I sometimes come across a moderately sophisticated intuition, and find that while I don’t strictly speaking agree or disagree with it, I do find it basically meaningless without additional context. This intuition says, “anything that can be done in an urgent situation can and should be done before the situation becomes urgent.”
So, for example, if you would need to tap your home’s equity in order to pay for a medical bill of a certain amount, that’s a sign that you don’t have adequate cash available and you should take out the home equity line of credit now, before you have a medical emergency, rather than wait until you actually need the cash.
When it comes to investing, people are often willing to accept a permanent drag on their portfolio in the form of less volatile short-term and intermediate-term bonds in order to preserve so-called “dry powder” should the equity markets tumble and put stocks on sale. The premise underlying this behavior is that people invest 100% of the income they have available to invest, and then they decide how to allocate that investable income according to their meticulously-calculated “risk tolerance” (or some other metric, like age or target retirement date).
My sense is that people both have more financial resources at their disposal then they generally think, and that waiting to tap those resources until a promising investment opportunity arises makes perfectly good sense.
Sources of cheap liquidity
Many people have sources of cheap liquidity available they aren’t aware of and spend no time thinking about:
- if you make more than the minimum payment on your student loans, you have excess liquidity;
- if you make more than the minimum payment on your mortgage, you have excess liquidity;
- if you replace your phone before it stops working, you have excess liquidity;
- if you buy food or drinks in restaurants instead of at retail merchants, you have excess liquidity;
- if you replace your wardrobe more often than necessary, you have excess liquidity;
- if you replace your car more often than necessary, you have excess liquidity;
- if you buy new cars instead of used cars, you have excess liquidity.
Now, unlike your average moralizing personal finance blogger, I don’t see any virtue or sin in any of the above. I don’t think debt is terrible and that you have to get rid of it as soon as humanly possible, and I don’t think new cars are terrible and that you have some kind of moral obligation to never buy another one in your life.
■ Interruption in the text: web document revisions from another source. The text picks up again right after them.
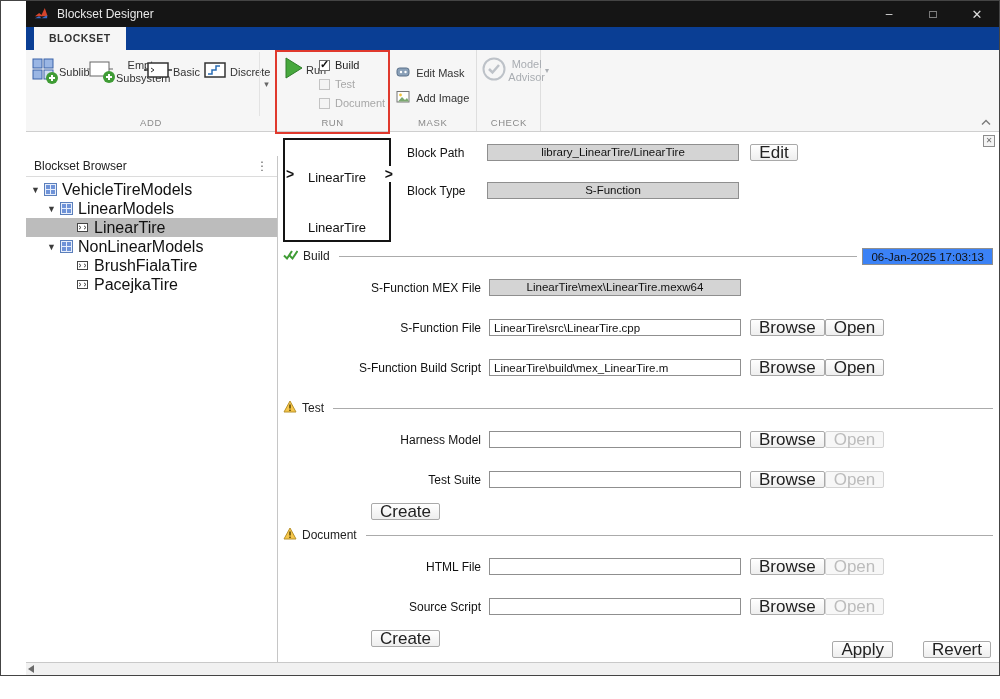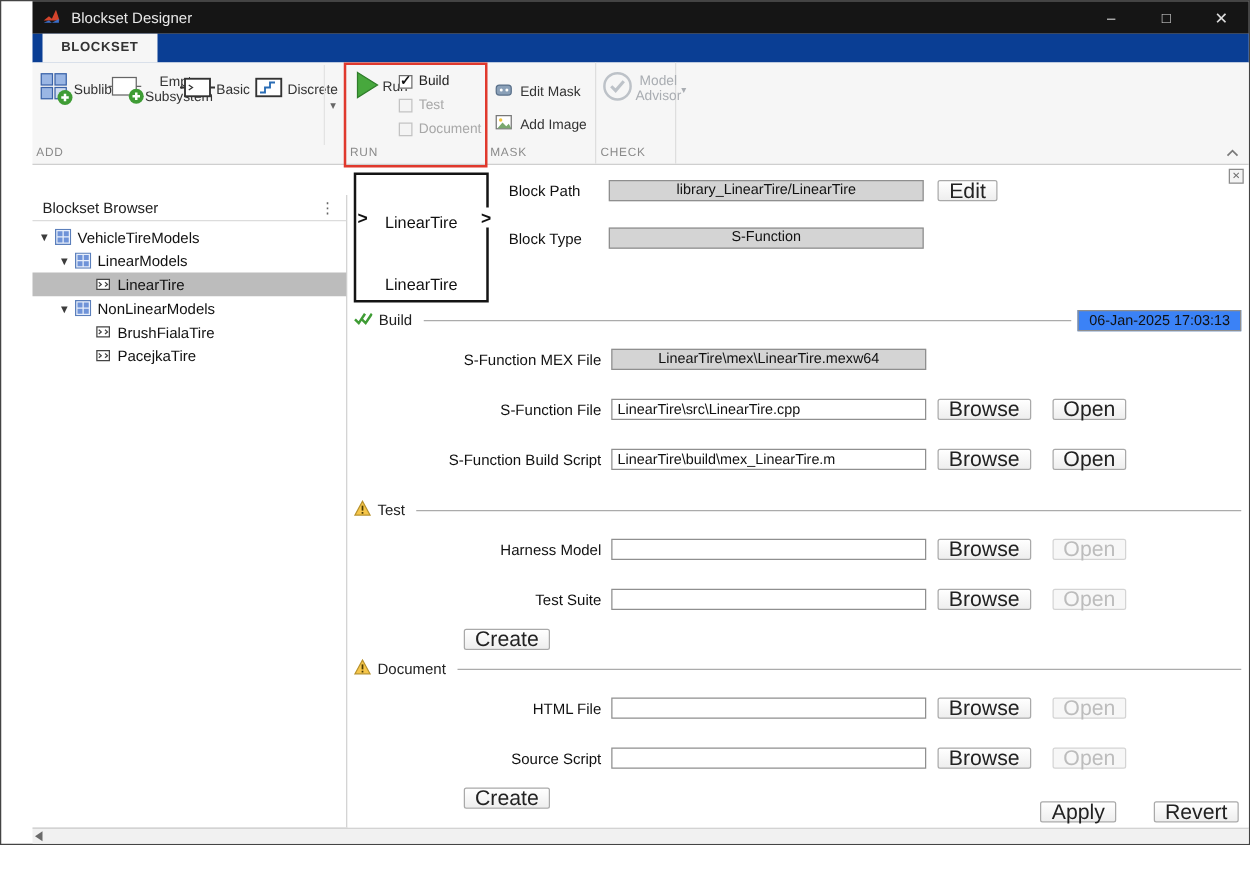--- a/index.html
+++ b/index.html
@@ -29,7 +29,7 @@
   .ribbon { height:82px; flex:none; background:#f6f6f6; border-bottom:1px solid #cfcfcf; display:flex; position:relative; }
   .rgroup { display:flex; flex-direction:column; border-right:1px solid #dedede; padding:2px 3px 0 3px; position:relative; }
   .rgroup-items { flex:1; display:flex; align-items:flex-start; }
-  .rgroup-label { height:15px; font-size:9.5px; color:#8a8a8a; text-align:left; letter-spacing:0.6px; line-height:14px; }
+  .rgroup-label { height:15px; font-size:9.5px; color:#8a8a8a; text-align:center; letter-spacing:0.6px; line-height:14px; }
   .bigbtn { width:57px; display:flex; flex-direction:row; align-items:center; padding-top:3px; font-size:11px; color:#333; text-align:center; line-height:1.15; cursor:default; }
   .bigbtn svg { margin-bottom:1px; }
   .bigbtn.disabled { color:#a9adb2; }

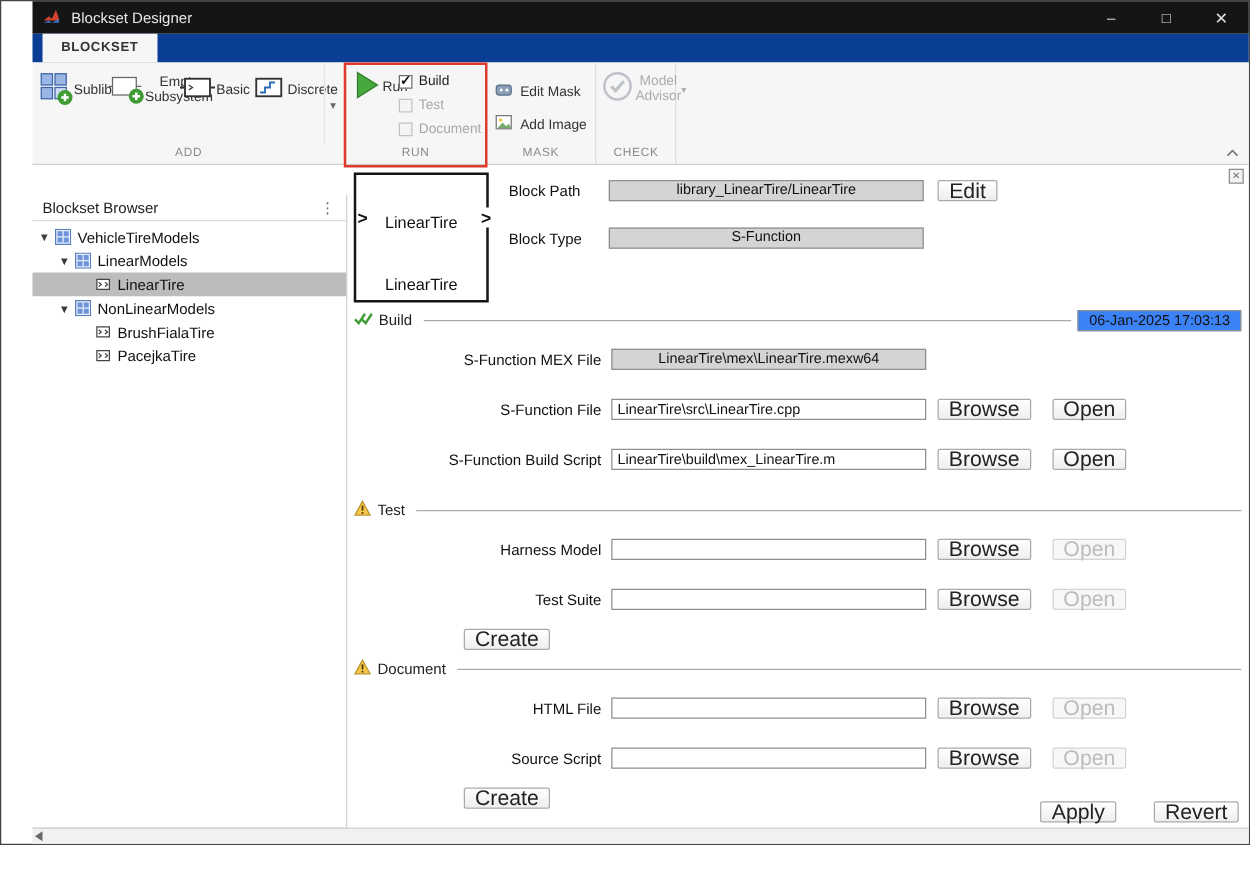--- a/index.html
+++ b/index.html
@@ -61,7 +61,7 @@
   .indent0 { padding-left:5px; } .indent1 { padding-left:21px; } .indent2 { padding-left:37px; }
   .expander { width:13px; font-size:9px; color:#3c3c3c; flex:none; }
   .ticon { width:14px; height:14px; margin-right:4px; flex:none; display:inline-flex; }
-  .tlabel { font-size:12px; color:#111; }
+  .tlabel { font-size:16px; color:#111; }
 
   
   .main { flex:1; position:relative; background:#fff; padding:0 6px 0 5px; overflow:hidden; }

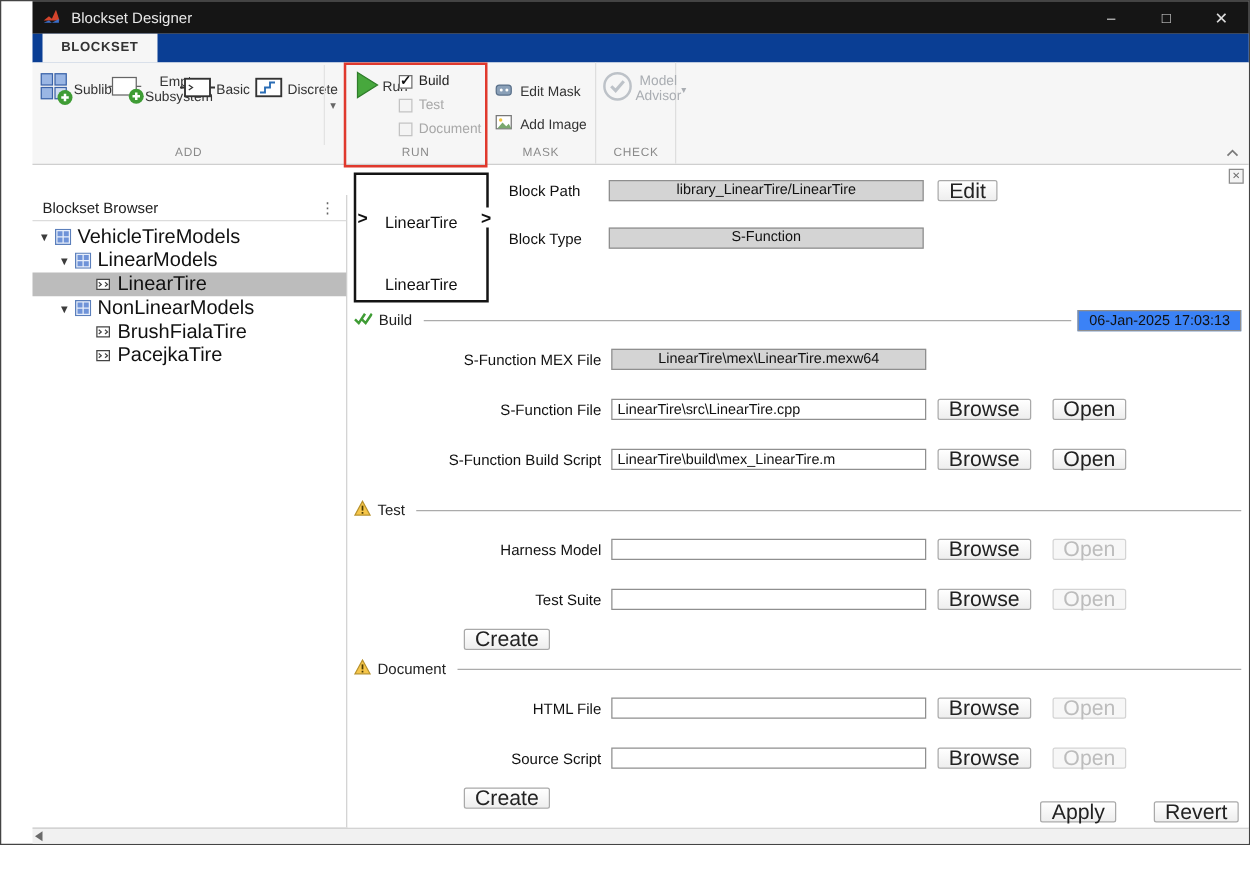--- a/index.html
+++ b/index.html
@@ -93,7 +93,7 @@
   .frow { display:flex; align-items:center; margin-bottom:23px; }
   .flabel { width:206px; text-align:right; padding-right:8px; font-size:12px; }
   .frow .btn.browse { margin-left:9px; }
-  .frow .btn.open { margin-left:17px; }
+  .frow .btn.open { }
   .create-wrap { margin:-8px 0 6px 88px; }
 
   .apply-row { position:absolute; right:8px; bottom:4px; display:flex; gap:30px; }

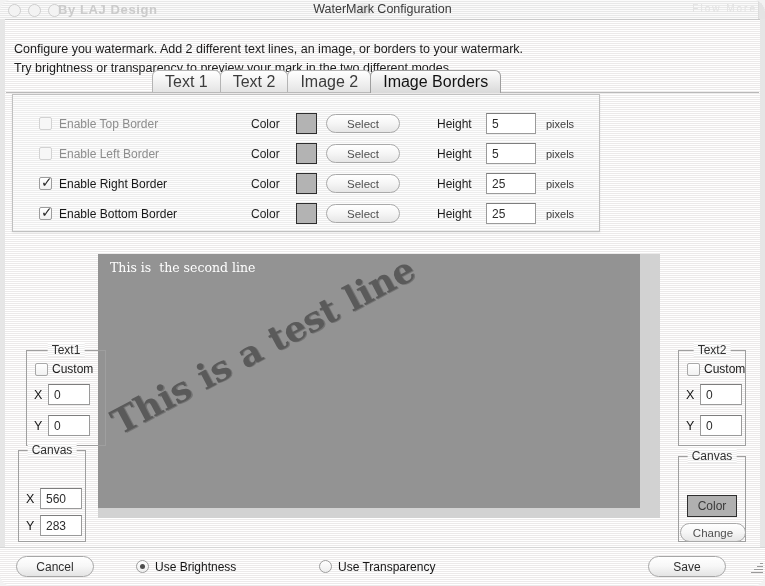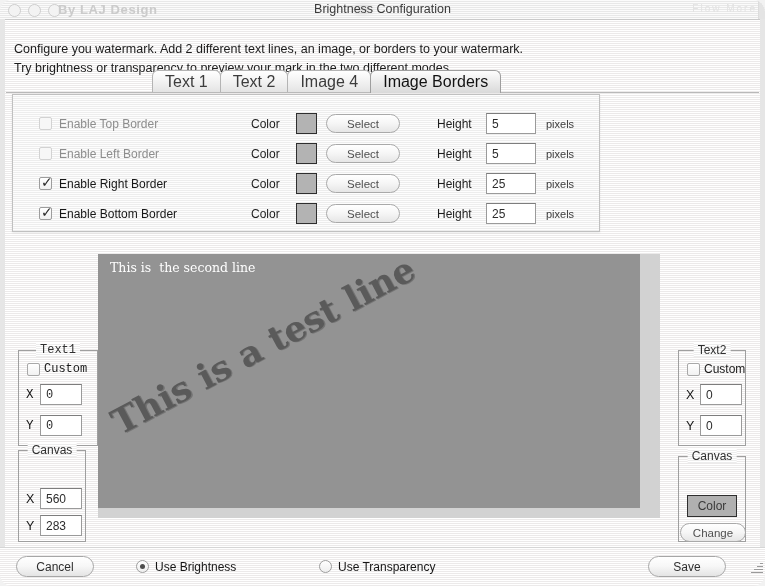--- a/index.html
+++ b/index.html
@@ -360,7 +360,7 @@
     </div>
     <div class="bg-app-name">By LAJ Design</div>
     <div class="title-sheen"></div>
-    <div class="win-title">Brightness Configuration</div>
+    <div class="win-title">WaterMark Configuration</div>
     <div class="bg-right-ghost">Flow   More</div>
     <div class="bg-right-bar"></div>
   </div>

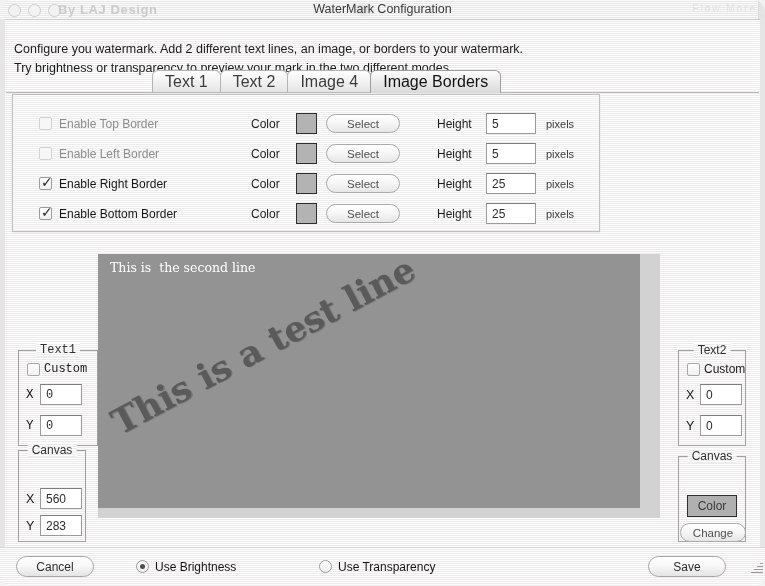--- a/index.html
+++ b/index.html
@@ -376,7 +376,7 @@
   <div class="tabstrip">
     <div class="tab">Text 1</div>
     <div class="tab">Text 2</div>
-    <div class="tab">Image 4</div>
+    <div class="tab">Image 2</div>
     <div class="tab active">Image Borders</div>
   </div>
   <div class="tab-underline"></div>

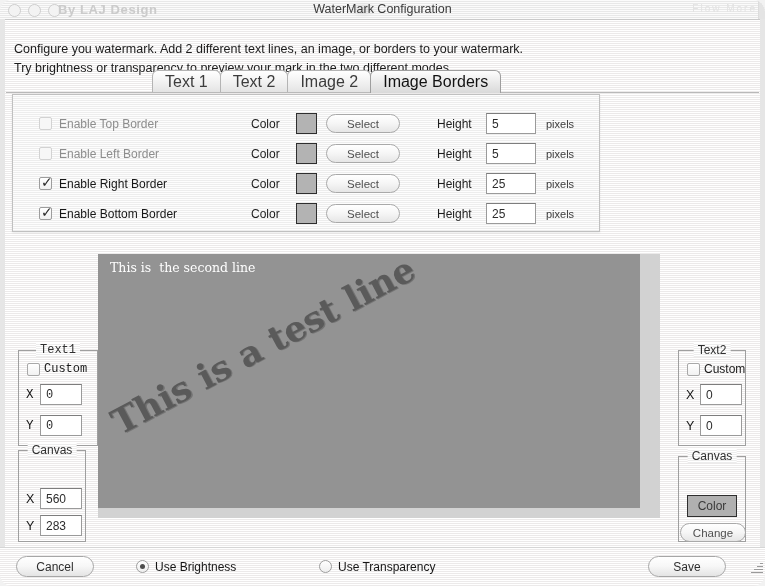--- a/index.html
+++ b/index.html
@@ -441,7 +441,7 @@
     </div>
   </div>
 
-  <div class="gbox" style="left:18px; top:350px; width:80px; height:96px;font-family:Liberation Mono, monospace;">
+  <div class="gbox" style="left:26px; top:350px; width:80px; height:96px;">
     <div class="gbox-title">Text1</div>
     <div class="small-chk" style="left:8px; top:12px;"></div>
     <div class="small-chk-label" style="left:25px; top:11px;">Custom</div>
Deciding when and where to deploy excess liquidity is hard, but everything is hard
My point is that spending behavior which may make sense in the low-expected-return investment environment we have today may not make sense in a future, high-expected-return investment environment. Today, accelerating payments towards loans in order to secure a modest but guaranteed investment return may make sense. After the next financial crisis those excess payments may be better used to load up on cheap equities. Today, eating out and networking with colleagues may offer a better return than the modest expected future gains of the stock market. Tomorrow, plowing that money into high-yield corporate bonds may offer a better prospective risk-adjusted return.
If your project is to reach a million dollars, or two million dollars, or ten million dollars, in net worth before any of your friends, then sure, you should strip away all your excess expenses today and invest entirely in an aggressive-but-well-diversified portfolio of stocks. But life is more than a net worth statement, and spending more and investing less this late in a bull market makes perfect sense to me.
mom says
for most part, very wise, and I’m sure your readers will appreciate your intuition. However, for many, early identification of excess liquidity may lead to spending it. This has been the historic problem with home equity lines of credit and reverse mortgages. It is very refreshing to know the wolf isn’t at the door, but it is also easy to buy a new something with the line of credit.